- [ABOUT THIS EXERCISE]
Below are lines of data, and only some are wanted. Please repeat exactly those from the line that has "MEN TROIA SCARF NAVY: 1 -> none" through the line that has "MEN MIDAS SCARF NAVY-BEIGE: none -> 3".

- [DATA RECORDS]
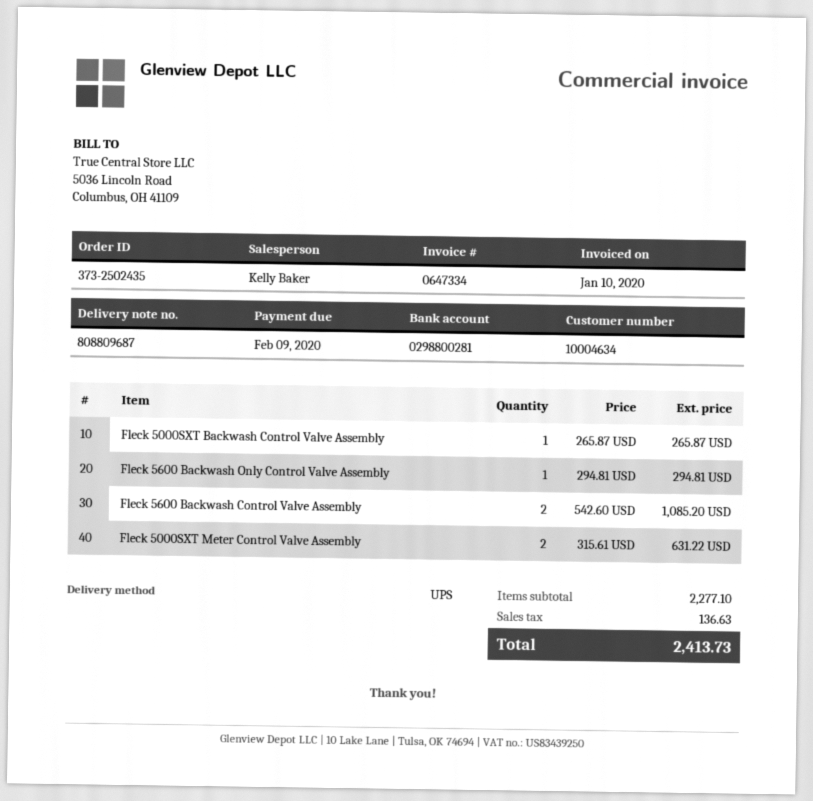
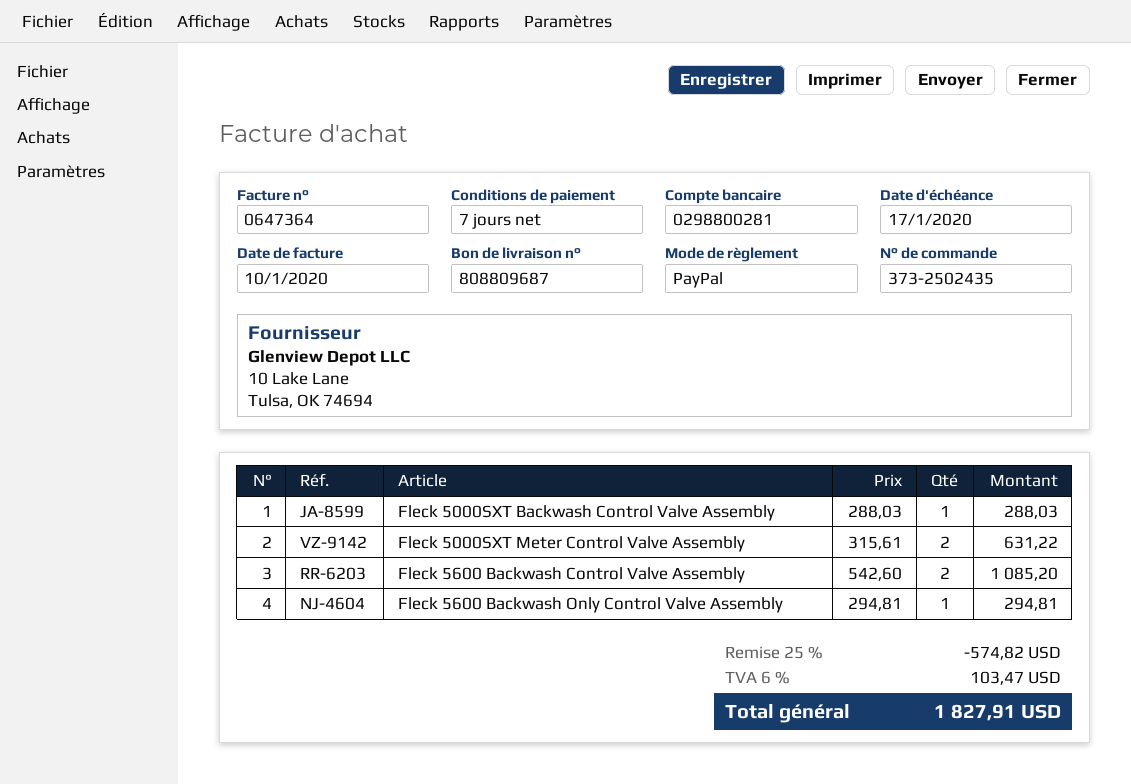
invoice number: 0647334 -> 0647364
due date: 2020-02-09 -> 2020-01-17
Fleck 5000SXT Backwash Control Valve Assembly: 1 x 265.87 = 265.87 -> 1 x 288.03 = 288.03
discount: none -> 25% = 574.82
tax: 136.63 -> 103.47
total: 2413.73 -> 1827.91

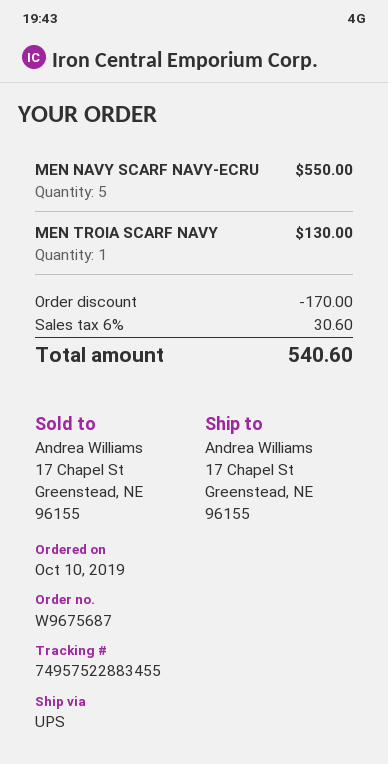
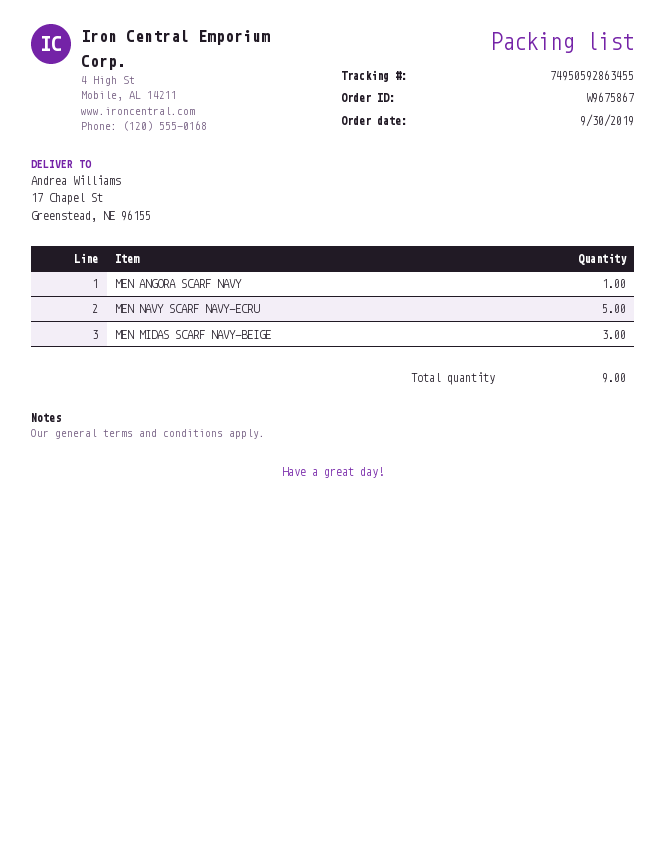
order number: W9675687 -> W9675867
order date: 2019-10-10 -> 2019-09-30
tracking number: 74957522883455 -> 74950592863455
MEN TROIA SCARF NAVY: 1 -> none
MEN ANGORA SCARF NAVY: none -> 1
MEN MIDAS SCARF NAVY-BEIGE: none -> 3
--
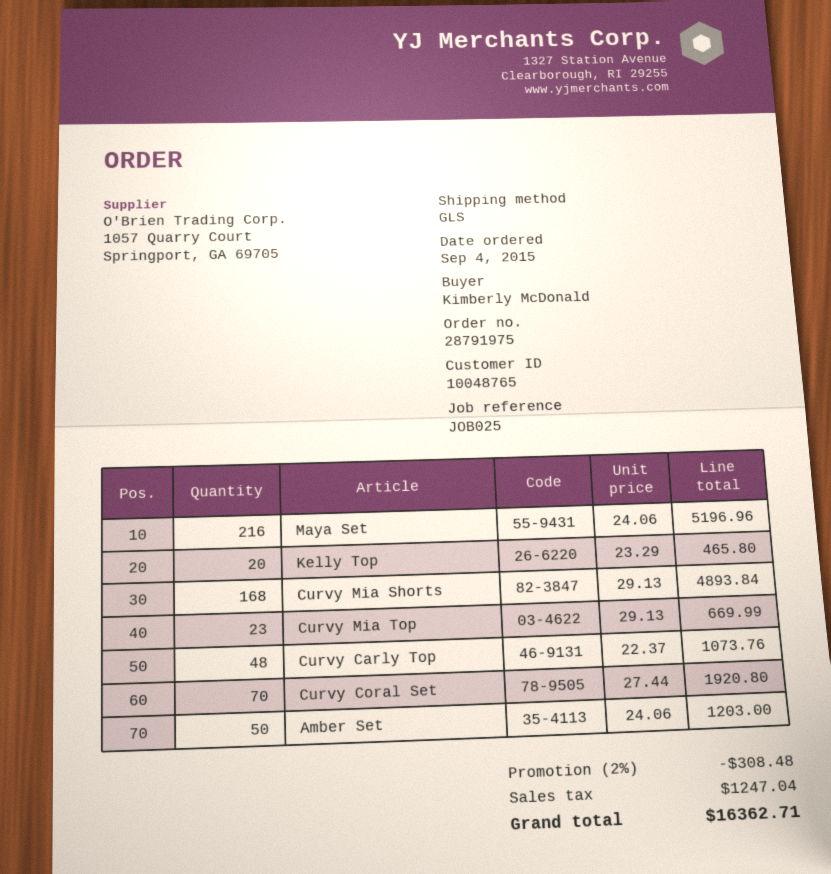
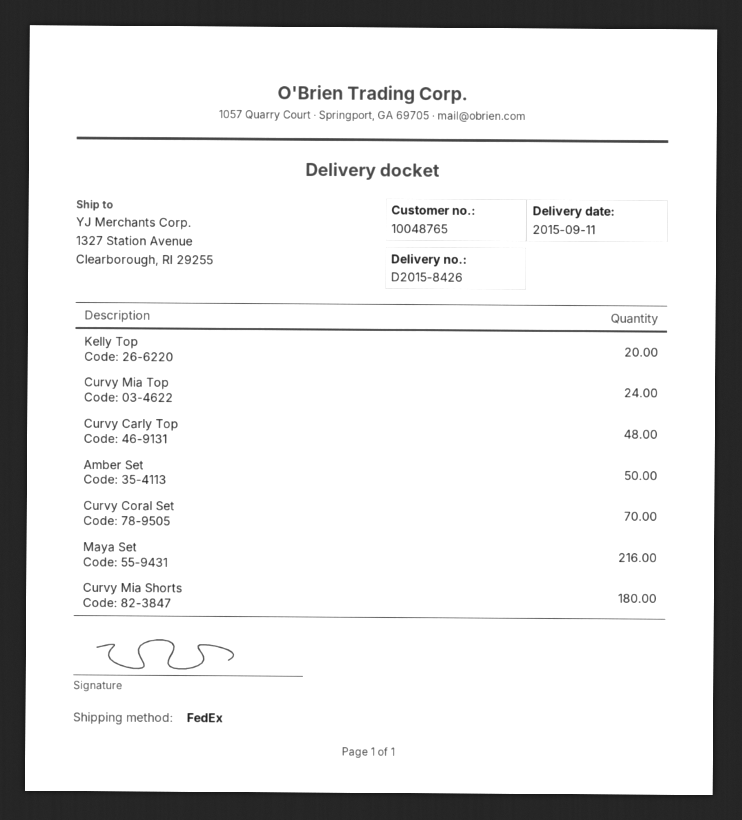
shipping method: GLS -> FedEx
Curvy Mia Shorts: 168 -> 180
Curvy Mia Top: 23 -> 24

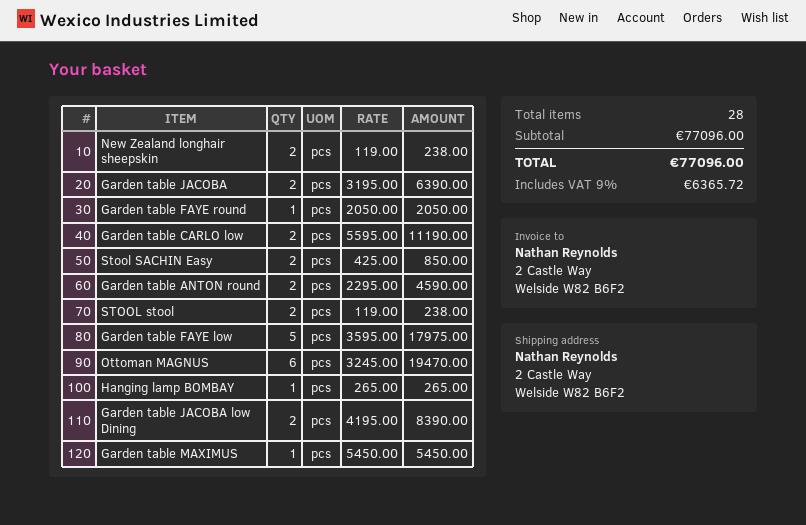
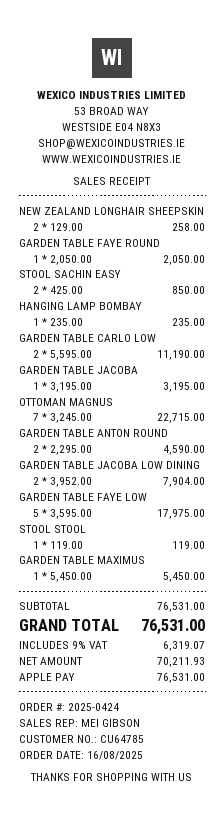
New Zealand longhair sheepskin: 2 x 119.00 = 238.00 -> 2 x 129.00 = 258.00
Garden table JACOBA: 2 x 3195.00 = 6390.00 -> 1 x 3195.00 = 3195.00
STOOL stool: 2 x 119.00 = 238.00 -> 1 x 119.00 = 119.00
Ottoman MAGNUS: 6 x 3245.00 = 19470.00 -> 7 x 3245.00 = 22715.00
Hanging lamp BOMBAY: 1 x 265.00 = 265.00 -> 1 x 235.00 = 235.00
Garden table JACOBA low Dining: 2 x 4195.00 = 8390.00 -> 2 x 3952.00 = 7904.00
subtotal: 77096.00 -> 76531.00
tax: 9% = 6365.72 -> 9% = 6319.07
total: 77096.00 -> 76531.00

- [EXERCISE OUTPUT]
MEN TROIA SCARF NAVY: 1 -> none
MEN ANGORA SCARF NAVY: none -> 1
MEN MIDAS SCARF NAVY-BEIGE: none -> 3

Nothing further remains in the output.